Task data:
_ _ _ _ _
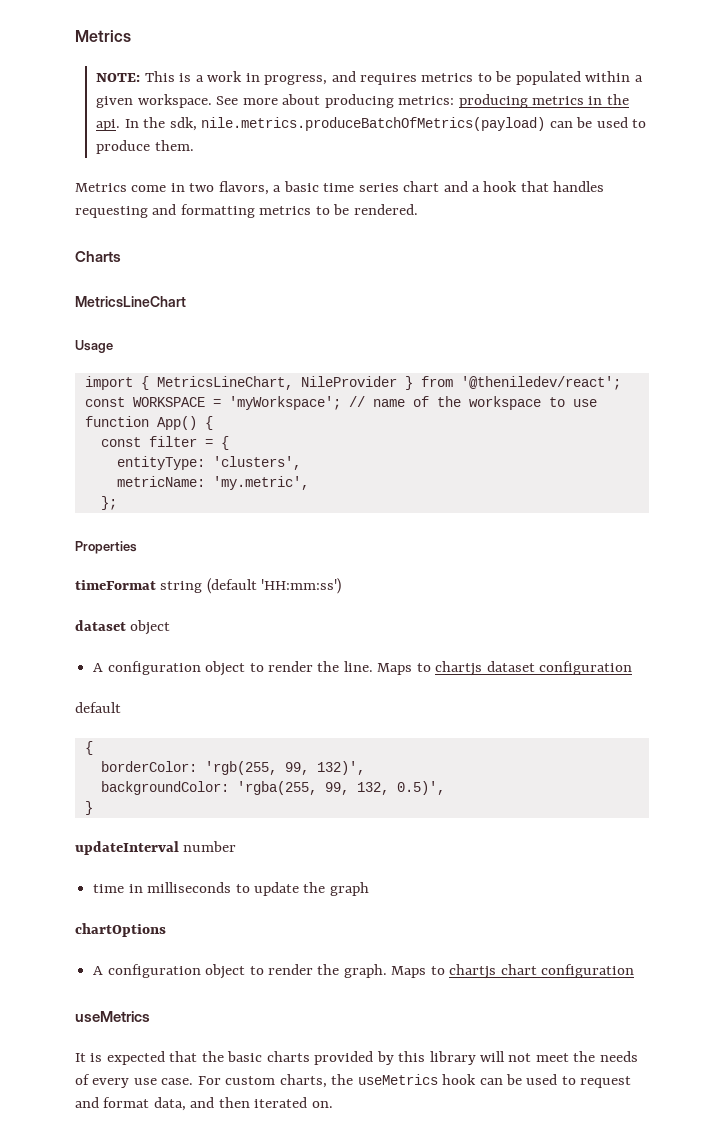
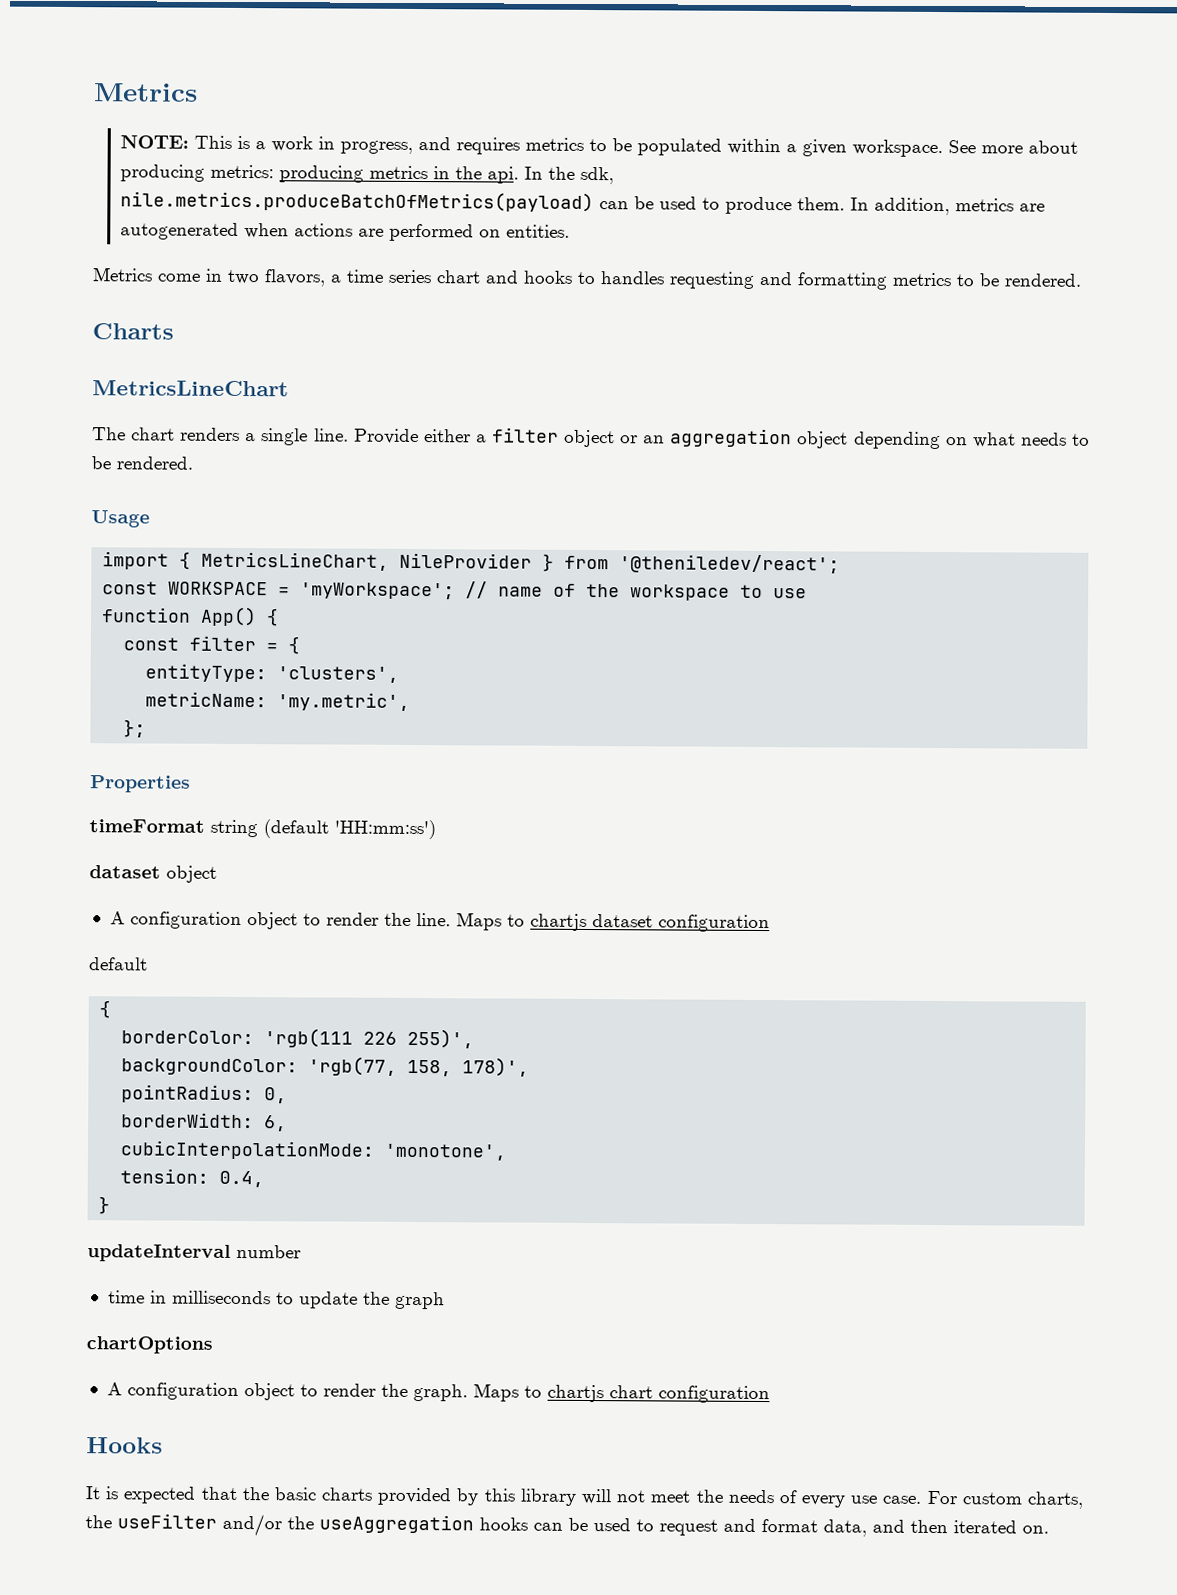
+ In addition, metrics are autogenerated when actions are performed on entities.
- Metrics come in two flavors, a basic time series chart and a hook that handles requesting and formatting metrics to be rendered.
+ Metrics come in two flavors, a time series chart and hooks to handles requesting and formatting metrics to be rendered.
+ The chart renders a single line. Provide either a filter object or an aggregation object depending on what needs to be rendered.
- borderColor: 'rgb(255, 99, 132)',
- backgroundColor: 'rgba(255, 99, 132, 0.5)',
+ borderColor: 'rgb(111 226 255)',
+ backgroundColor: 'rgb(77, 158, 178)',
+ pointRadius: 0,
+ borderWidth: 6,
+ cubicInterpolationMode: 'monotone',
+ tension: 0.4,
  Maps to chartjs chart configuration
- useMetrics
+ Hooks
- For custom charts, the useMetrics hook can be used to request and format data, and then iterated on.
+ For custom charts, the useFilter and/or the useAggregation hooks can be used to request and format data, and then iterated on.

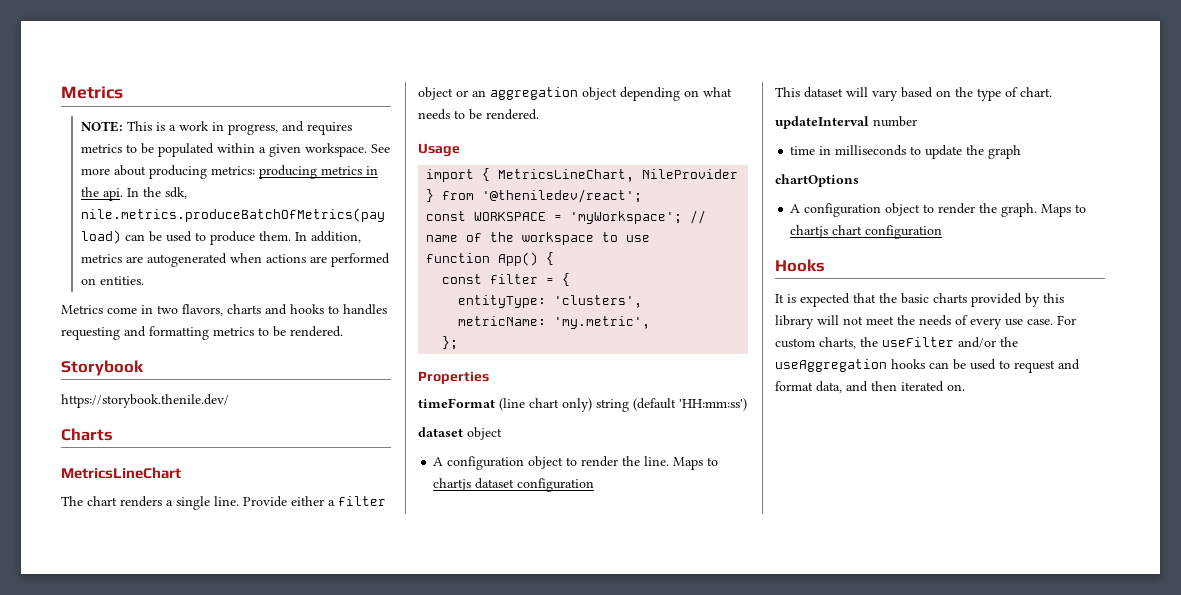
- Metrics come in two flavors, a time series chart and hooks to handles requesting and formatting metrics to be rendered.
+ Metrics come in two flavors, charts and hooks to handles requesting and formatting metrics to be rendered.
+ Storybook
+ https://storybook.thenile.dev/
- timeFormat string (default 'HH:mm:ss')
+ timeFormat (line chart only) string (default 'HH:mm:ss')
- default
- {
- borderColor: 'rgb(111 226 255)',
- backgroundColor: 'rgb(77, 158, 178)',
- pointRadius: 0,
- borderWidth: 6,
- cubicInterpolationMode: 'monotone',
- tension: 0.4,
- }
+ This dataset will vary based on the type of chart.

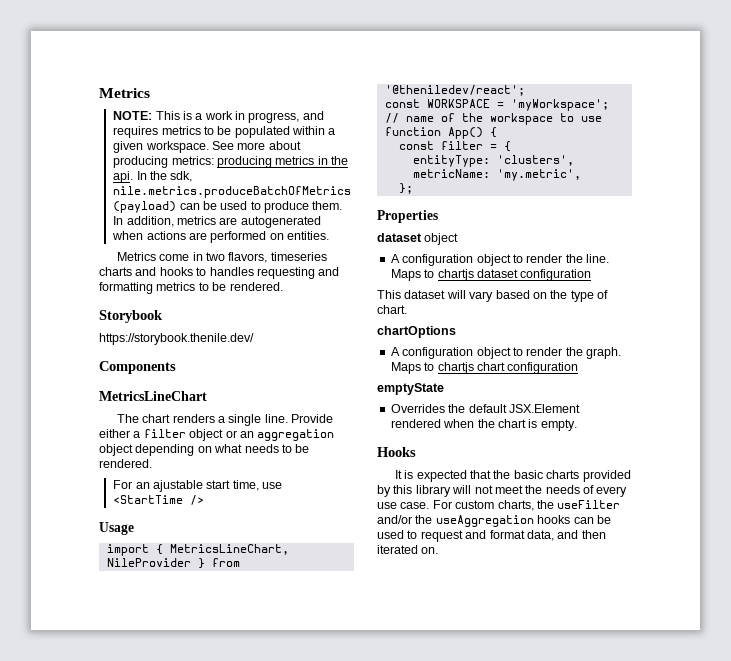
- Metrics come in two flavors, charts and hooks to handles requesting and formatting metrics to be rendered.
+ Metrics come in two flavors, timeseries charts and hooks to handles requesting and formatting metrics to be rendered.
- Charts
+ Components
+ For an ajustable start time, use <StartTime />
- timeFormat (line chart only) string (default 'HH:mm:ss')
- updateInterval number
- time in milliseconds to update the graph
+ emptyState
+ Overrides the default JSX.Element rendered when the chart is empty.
_ _ _ _ _
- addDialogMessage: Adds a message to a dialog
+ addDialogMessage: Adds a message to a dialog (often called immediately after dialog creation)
_ _ _ _ _
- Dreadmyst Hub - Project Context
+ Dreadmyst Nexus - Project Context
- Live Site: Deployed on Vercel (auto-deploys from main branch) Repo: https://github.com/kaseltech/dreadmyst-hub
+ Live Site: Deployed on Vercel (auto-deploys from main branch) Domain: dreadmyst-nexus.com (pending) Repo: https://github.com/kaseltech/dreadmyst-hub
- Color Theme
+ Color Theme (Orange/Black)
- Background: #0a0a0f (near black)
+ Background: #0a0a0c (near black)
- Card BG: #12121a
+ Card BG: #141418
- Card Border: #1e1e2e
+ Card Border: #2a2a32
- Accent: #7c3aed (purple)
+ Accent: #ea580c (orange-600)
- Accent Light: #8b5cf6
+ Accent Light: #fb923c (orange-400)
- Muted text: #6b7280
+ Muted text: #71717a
_ _ _ _ _
Exercise:
Report every line of the entries that carries the word "custom".

Task answer:
- For custom charts, the useMetrics hook can be used to request and format data, and then iterated on.
+ For custom charts, the useFilter and/or the useAggregation hooks can be used to request and format data, and then iterated on.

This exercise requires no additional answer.